● **The task**: The word to find is "indexation". State how many lines below contain it, giving only the number.
-----
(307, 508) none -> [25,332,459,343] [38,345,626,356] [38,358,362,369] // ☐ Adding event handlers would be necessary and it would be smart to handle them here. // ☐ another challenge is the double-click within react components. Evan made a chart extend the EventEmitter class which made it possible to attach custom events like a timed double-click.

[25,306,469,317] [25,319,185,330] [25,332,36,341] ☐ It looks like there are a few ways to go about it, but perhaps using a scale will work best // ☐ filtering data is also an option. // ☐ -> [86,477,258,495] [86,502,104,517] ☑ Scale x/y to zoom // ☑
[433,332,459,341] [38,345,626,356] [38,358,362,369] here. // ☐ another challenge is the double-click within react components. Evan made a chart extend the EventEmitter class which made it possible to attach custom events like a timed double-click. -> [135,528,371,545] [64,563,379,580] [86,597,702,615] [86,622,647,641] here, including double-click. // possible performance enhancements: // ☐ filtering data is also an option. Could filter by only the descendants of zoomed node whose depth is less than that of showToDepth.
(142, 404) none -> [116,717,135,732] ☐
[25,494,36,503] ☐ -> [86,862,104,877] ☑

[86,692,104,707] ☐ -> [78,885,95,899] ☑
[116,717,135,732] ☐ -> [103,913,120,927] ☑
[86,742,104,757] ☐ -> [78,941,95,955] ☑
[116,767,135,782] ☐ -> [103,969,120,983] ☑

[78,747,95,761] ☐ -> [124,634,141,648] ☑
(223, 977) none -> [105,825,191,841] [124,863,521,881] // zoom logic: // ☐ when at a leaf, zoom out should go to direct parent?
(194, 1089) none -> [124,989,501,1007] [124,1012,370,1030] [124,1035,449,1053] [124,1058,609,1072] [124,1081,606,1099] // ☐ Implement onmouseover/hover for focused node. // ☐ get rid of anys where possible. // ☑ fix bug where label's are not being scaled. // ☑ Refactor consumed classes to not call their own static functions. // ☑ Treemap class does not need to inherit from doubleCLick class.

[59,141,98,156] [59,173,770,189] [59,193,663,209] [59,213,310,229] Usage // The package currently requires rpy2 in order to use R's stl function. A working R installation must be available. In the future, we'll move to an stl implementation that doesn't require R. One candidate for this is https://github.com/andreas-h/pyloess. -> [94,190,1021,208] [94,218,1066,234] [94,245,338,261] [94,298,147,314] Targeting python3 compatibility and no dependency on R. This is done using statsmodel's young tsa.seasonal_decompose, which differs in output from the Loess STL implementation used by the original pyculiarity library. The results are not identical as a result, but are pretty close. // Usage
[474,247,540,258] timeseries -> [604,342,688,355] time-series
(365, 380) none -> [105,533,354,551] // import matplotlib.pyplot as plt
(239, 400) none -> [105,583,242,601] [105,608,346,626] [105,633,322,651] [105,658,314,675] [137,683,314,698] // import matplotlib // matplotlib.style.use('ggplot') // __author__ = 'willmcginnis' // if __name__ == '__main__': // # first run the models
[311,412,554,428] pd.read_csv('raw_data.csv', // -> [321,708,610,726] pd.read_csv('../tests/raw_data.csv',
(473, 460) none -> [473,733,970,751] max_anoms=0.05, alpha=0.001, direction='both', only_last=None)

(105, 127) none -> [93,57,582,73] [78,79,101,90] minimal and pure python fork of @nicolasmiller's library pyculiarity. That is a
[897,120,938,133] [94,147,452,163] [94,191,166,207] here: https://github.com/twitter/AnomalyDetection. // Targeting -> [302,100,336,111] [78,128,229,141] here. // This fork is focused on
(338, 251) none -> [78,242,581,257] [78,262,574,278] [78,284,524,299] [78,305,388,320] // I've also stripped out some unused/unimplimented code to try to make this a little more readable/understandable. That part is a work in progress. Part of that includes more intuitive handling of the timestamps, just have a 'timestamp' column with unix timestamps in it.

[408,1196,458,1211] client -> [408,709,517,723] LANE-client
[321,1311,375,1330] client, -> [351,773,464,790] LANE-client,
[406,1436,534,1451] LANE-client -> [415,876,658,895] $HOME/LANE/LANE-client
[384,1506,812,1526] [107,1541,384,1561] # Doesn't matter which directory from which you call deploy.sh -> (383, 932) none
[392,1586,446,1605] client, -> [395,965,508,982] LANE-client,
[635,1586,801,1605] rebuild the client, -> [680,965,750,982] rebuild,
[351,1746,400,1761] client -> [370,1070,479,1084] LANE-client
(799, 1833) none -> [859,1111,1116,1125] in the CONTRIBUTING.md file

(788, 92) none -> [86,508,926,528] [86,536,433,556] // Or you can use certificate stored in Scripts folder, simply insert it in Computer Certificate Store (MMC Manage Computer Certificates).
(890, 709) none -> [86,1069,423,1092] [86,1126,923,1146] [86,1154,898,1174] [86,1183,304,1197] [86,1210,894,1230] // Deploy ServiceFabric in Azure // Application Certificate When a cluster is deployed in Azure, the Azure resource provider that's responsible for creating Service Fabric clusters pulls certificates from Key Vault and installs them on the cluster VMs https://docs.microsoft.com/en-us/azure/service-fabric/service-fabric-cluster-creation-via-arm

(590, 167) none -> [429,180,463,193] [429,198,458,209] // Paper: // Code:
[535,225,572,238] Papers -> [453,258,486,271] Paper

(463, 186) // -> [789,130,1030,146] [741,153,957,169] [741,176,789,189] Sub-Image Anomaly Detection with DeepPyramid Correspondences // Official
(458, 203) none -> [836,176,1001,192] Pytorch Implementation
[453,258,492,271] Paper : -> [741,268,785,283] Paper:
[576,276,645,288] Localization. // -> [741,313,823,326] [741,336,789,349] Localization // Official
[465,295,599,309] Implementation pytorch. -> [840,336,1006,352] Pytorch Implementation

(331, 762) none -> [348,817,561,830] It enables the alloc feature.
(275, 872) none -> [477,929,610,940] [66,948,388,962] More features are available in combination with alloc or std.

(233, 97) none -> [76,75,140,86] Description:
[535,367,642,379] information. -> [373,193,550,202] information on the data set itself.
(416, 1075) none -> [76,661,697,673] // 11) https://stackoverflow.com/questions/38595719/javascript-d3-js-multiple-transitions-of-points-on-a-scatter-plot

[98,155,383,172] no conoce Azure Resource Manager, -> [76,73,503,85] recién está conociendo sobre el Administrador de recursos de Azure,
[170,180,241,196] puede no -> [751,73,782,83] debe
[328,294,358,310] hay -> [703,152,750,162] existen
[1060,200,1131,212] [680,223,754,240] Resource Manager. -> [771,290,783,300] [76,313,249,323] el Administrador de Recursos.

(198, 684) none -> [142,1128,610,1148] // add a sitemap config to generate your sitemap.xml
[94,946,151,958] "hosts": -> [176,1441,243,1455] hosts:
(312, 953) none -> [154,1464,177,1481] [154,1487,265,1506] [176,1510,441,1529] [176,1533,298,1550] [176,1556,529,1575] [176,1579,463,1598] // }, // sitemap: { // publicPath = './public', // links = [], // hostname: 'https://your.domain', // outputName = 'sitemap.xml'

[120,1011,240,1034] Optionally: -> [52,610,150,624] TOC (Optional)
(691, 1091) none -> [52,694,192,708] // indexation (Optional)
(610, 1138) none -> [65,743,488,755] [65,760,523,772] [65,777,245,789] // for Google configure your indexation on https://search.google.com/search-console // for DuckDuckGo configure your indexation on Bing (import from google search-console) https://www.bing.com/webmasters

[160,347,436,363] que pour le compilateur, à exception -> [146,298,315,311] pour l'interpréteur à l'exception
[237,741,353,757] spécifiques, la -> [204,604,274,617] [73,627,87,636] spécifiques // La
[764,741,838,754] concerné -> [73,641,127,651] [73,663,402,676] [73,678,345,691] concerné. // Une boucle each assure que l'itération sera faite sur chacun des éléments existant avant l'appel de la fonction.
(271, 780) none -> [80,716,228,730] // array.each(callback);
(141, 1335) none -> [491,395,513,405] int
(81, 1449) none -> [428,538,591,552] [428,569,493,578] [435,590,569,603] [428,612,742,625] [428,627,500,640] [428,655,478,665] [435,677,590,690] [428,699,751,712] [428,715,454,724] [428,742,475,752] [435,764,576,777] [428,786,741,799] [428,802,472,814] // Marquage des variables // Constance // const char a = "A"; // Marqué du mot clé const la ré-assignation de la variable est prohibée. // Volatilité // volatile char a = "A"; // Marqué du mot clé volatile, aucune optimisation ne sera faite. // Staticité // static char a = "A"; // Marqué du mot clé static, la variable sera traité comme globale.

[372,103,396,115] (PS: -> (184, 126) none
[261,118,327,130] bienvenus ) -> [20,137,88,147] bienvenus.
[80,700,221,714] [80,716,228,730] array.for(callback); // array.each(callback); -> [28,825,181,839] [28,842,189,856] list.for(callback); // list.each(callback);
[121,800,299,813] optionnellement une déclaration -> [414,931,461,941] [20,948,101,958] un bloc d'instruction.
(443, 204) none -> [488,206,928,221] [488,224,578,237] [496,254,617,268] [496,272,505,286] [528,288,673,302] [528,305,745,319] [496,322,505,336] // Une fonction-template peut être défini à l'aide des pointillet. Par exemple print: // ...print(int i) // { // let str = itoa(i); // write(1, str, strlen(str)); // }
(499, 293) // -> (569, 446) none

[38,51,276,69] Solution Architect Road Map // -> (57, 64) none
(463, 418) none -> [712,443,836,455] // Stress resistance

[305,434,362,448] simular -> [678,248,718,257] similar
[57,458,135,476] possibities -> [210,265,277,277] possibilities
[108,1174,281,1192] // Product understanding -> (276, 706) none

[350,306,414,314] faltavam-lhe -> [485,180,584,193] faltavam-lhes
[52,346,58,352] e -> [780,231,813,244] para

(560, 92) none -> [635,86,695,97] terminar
-----
● **Reply to the task**: 2